Do you wish there was a safe, easy, and thrifty way for your pets to enjoy the fine weather? How about an easy up and easy down small kennel? All you need are temporary fence posts, rabbit wire, and zip-ties to make your own cat and critter kennel. Temporary fence posts can easily be sunk into ground that has few rocks using only your feet or a mallet. Temporary fence posts are made for construction areas to quickly, easily and cheaply put up fences.
They cost around $5 each and have places to hook wire to. You will need 4 - 6 of them depending on the size of your safety kennel. All supplies can be bought in the fencing area of Home Depot. Hardware cloth, rabbit or chicken wire can be cut with simple metal shears (I bought mine at a $1 store), or if you're going to be keeping an eye on your pet, you can use plastic hardware cloth that can be cut with scissors.

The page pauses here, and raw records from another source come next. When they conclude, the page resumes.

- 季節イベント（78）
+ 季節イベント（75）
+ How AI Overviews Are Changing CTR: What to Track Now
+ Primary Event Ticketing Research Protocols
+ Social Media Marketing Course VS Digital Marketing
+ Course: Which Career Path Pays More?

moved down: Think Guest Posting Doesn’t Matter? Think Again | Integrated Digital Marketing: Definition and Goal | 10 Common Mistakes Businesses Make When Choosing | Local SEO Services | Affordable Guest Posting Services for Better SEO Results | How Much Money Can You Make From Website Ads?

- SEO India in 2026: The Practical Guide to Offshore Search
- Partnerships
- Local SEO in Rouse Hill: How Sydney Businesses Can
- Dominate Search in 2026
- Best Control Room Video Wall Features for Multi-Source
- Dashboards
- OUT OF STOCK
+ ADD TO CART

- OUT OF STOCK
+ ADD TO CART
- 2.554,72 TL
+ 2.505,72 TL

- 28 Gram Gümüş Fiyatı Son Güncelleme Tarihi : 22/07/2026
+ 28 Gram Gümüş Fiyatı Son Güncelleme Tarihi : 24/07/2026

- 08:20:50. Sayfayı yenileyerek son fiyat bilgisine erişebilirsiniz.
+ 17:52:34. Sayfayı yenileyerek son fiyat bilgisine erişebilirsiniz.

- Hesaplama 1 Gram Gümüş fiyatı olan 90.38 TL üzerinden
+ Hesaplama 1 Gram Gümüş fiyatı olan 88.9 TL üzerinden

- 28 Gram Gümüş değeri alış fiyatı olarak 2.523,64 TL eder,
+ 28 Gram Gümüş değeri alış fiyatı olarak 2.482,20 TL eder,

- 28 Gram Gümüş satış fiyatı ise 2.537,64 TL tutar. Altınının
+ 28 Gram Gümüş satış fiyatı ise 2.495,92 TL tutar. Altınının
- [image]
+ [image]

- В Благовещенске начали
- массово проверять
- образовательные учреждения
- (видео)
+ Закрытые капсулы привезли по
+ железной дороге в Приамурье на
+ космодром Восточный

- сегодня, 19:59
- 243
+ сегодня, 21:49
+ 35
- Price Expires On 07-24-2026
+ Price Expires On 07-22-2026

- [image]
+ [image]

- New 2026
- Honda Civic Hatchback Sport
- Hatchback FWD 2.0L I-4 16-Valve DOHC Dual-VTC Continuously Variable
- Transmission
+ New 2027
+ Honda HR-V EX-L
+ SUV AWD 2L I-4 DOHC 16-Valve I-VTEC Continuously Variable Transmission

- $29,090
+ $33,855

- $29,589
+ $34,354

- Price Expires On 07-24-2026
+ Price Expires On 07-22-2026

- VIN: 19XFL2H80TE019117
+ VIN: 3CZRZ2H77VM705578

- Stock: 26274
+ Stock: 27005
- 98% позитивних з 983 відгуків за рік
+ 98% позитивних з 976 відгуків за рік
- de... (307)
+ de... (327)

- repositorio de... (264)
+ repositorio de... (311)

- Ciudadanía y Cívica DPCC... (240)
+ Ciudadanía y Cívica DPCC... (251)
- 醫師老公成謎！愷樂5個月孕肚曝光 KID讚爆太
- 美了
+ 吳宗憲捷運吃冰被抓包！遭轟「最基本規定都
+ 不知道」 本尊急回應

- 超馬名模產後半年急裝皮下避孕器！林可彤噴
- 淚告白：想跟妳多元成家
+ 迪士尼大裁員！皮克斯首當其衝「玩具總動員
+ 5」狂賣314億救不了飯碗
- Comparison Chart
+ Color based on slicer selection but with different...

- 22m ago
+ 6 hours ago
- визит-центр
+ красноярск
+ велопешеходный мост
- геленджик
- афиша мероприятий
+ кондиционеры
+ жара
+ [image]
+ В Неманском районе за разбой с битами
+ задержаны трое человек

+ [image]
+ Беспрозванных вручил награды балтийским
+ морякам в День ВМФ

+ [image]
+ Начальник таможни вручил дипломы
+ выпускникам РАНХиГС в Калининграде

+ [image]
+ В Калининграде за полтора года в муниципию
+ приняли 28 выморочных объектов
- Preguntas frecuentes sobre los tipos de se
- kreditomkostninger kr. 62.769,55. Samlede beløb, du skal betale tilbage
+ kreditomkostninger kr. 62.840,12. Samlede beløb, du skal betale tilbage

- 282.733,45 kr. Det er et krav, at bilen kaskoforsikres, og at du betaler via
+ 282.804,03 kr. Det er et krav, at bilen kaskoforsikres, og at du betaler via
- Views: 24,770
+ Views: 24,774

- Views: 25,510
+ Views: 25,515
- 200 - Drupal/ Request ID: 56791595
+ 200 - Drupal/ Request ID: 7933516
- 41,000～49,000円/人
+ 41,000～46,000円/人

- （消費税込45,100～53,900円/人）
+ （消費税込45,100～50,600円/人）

The hardware cloth costs between $12 and $20 per roll depending on how large of a pet kennel you want to build. Don't forget with cats and other critters you'll need to buy enough to make a cover so they won't jump out. Simply place the fence posts in to the ground, then zip-tie the rabbit wire all around them and on top.
You can build this in under an hour and when autumn comes around, you can take it down in minutes. Everything rolls up and fits into a small space and you'll see no damage to the grass from the temp fence posts. If you want a more durable small-pet kennel, you can instead build it out of wire closet shelves. They come in 12 inch, 15 inch, and 20 inch widths. Home Depot will cut them to any length you need.
I zip-tied two 15 inch wide shelves together to make the roof of Smokey's outdoor kennel and it hooks to his cat door so he can go outside and bird watch any time he pleases. The cool thing is, if I ever take it apart, I can always use the wire shelves out in the garage! Don't forget to add an easy access door. Mine simply ties shut with a piece of nylon rope. Make sure to add a partial roof for shade and provide water. Your pet will have hours of fun especially if you provide a bird feeder close by, so your pet can watch the birds!
By Cyinda from near Seattle, WA
Ask a QuestionHere are the questions asked by community members. Read on to see the answers provided by the ThriftyFun community or ask a new question.
I have two indoor cats that like to go outside in nice weather. When we let them out to roam in the fenced backyard, my husband and I supervise them. We have some large gaps in places and last time we were out, one cat jumped the fence. They haven't been out since.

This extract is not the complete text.